52.時感

 「時感」、これは造語である。同じ1日であっても、時間帯によって時間に対する感覚が違うのである。平日の朝・夕のいわゆる通勤時間帯は、時間が非常に早く進んでいく。「早く」というよりは、スムースに進んでいくといった方がいいかもしれない。電車の乗り降りは整然と行われる。誰が指揮をするわけでもない。列車が駅に到着すると、降りる人は途切れることなく一斉に降り、その後すぐに人が乗り込む。見事なマスゲームを見ているような感覚を覚える。駅の売店で物を購入してもほとんど秒単位で作業が終わる。支払いをする側もお釣りを出す側もあっという間に作業を終了させてしまう。その早さの要因は、客が急いでいるということにある。そのため、店側も客に合わせるようにお釣りの出し方が非常に早い。歩くスピードも同様に速い。きょろきょろとわき見をしたり、立ち止まって方向を確認したり、おしゃべりをしながらのらりくらりと歩くようなことはほとんどない。目的地(会社、自宅)へ一直線に向かう。歩くスピードもかなり速い。見事なぐらいスムースに行列が進んで行く。これらを総合すると、時間というものを秒単位で感じ取ることができる。

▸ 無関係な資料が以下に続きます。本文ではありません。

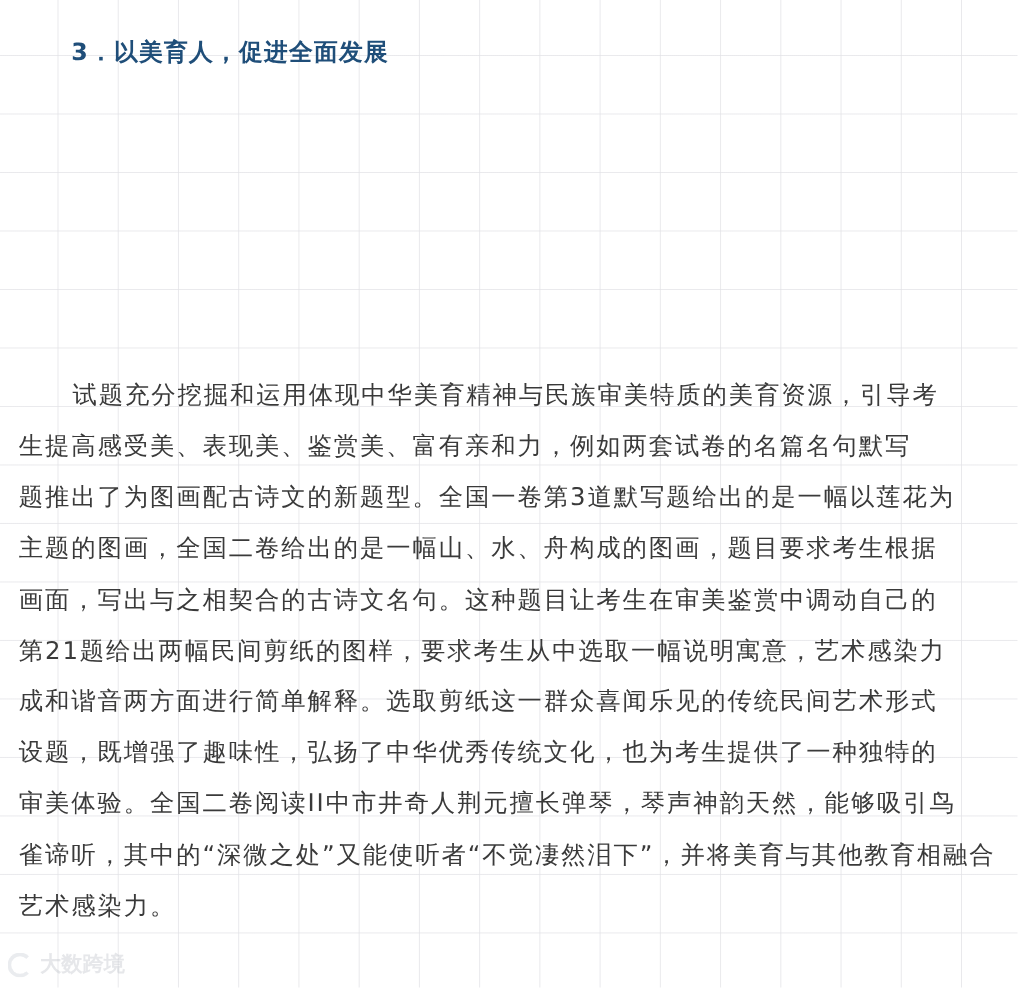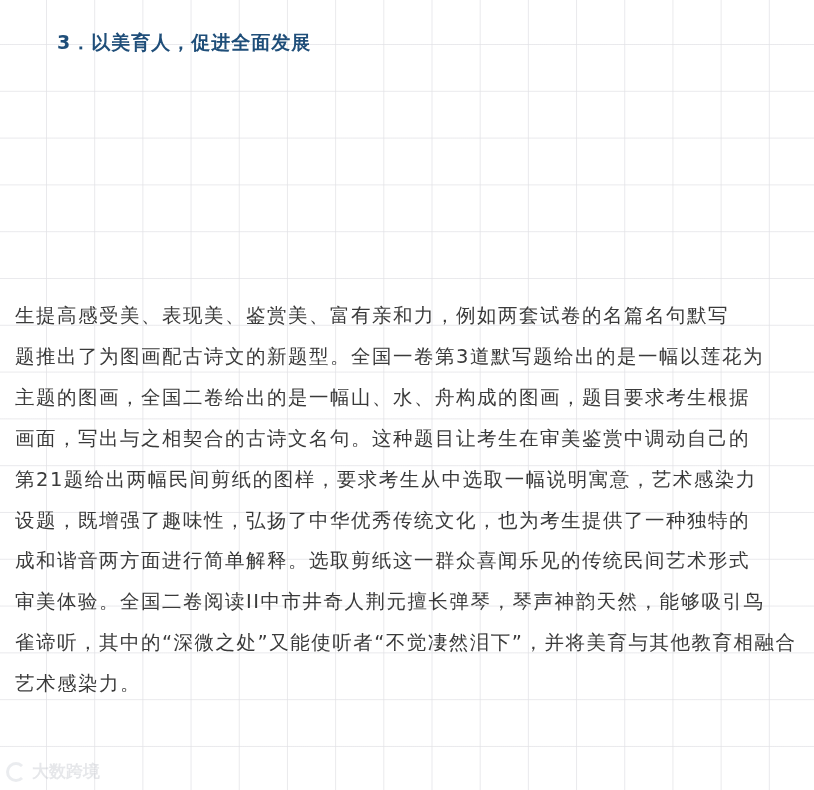"试题充分挖掘和运用体现中华美育精神与民族审美特质的美育资源，引导考" span.line { html: none -> <span>试题充分挖掘和运用体现中华美育精神与民族审美特质的美育资源，引导考</span> }
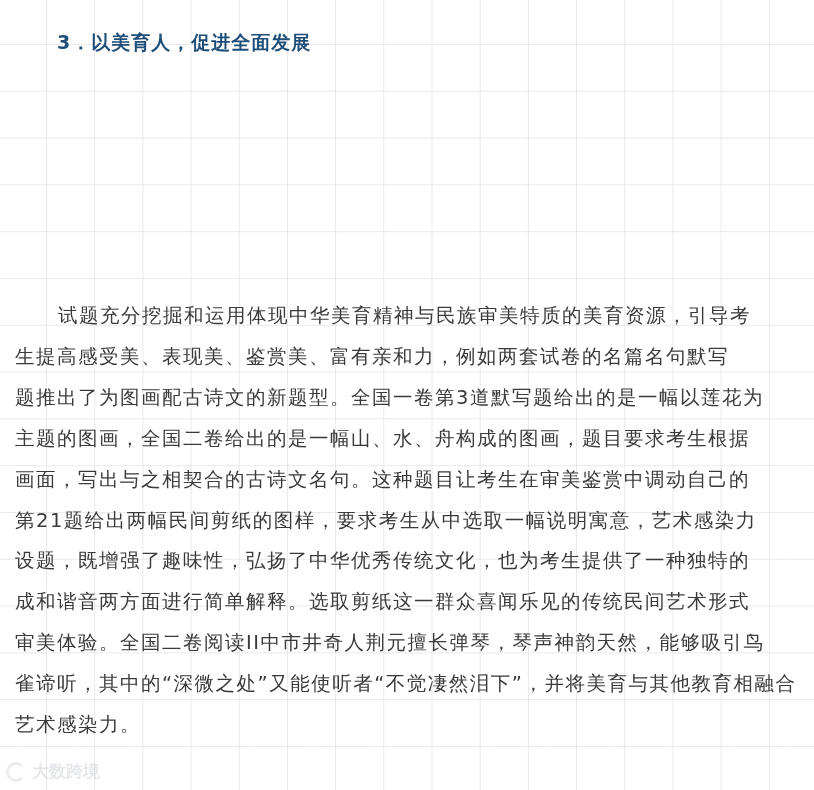"设题，既增强了趣味性，弘扬了中华优秀传统文化，也为考生提供了一种独特的" span.line { order: before "成和谐音两方面进行简单解释。选取剪纸这一群众喜闻乐见的传统民间艺术形式" -> after "成和谐音两方面进行简单解释。选取剪纸这一群众喜闻乐见的传统民间艺术形式" }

 平日の朝・夕に比べると、昼の時間帯や休日というのはゆったりとしている。原因は同じく人にある。電車を降りても、改札口へ一直線に歩くということがない。ゆったりと歩き、エスカレータに到達すると右側に乗り(阪神間の場合)、歩くようなことはしない。したがって、この時間帯に限っては、エスカレータは半分の幅があれば十分である。スーパーマーケットで買い物をすると、時間のゆっくりとした流れをいやというほど感じさせられる。ほとんど全員がカートを押しながら、商品の前でしばらく立ち止まりじっくりと品定めをする。その間、人とカートが商品を遮り近づけない。ただじっと待つのみである。目的の商品を買おうと急ごうにも、通路の幅に比べてカートが多いために先へ進めない。やっと目的の商品を探し終えてレジへ。ここからが本当の勝負である。どの列に並ぶか? それによっては時間の長さにいらいらとさせられるからである。買い物の総計が提示されると、おもむろに財布を取り出し、まず千円札を必要枚数出す。ここまでは何ということはない。ただ、冬などは手がカサカサでうまく枚数をつかめない場合がある。このような時は指をぺろりとなめて、必要枚数をつまみ出す。ここまでは十分我慢の範囲である。問題はここからである。小銭入れと一体化した財布から百円玉を必要枚数選び出す作業が始まる。続いて十円玉を選び出す。この間に「フライパン返し」のような作業を数回混ぜ込む。この作業で下の方にあったコインを上へ持ってくるのである。ここまで来るとあとは一円玉である。1枚、2枚、3枚・・・、ここでまたも「フライパン返し」を数回繰り返すが、なかなか一円玉が上へあがってこない。さらに数回。周りを気にする様子は全くない。さらに数回。ここでやっとないことを理解する。おかしいな、というような顔をしながら、一円玉をすべて財布へ撤収。そして、またもフライパン返しをして十円玉を1枚出す。お釣りの1円玉数枚とレシート、ポイントカードを財布のそれぞれ所定の場所へ入れて、ようやくレジから離れる。ほとんどの人がこのような状態である。3、4人並んでいるのを見ると、もうそれだけで疲れてくる。それでも各列に並んでいる人の顔を見て、より早そうな列を選ぶ。選んだ列よりも隣の列が早かったときはガッカリである。「今日はついてない」程度のガッカリではない。「人を見る目がない」といった、今までに学んだことや経験したことを全否定されたようなガッカリ度である。平日の朝・夕と違って、この時間帯は分単位で時間を感じる。つまり60倍の違いがある。同じ時間であっても、感じ方にこれだけの差があるのである。

 対外的な活動は朝夕、個人的な創作活動は日中、ということにすれば60倍時間を有効に使えるということか? 完全にキャッシュレスになるまでは、「時感」の定義は変更無用のようである。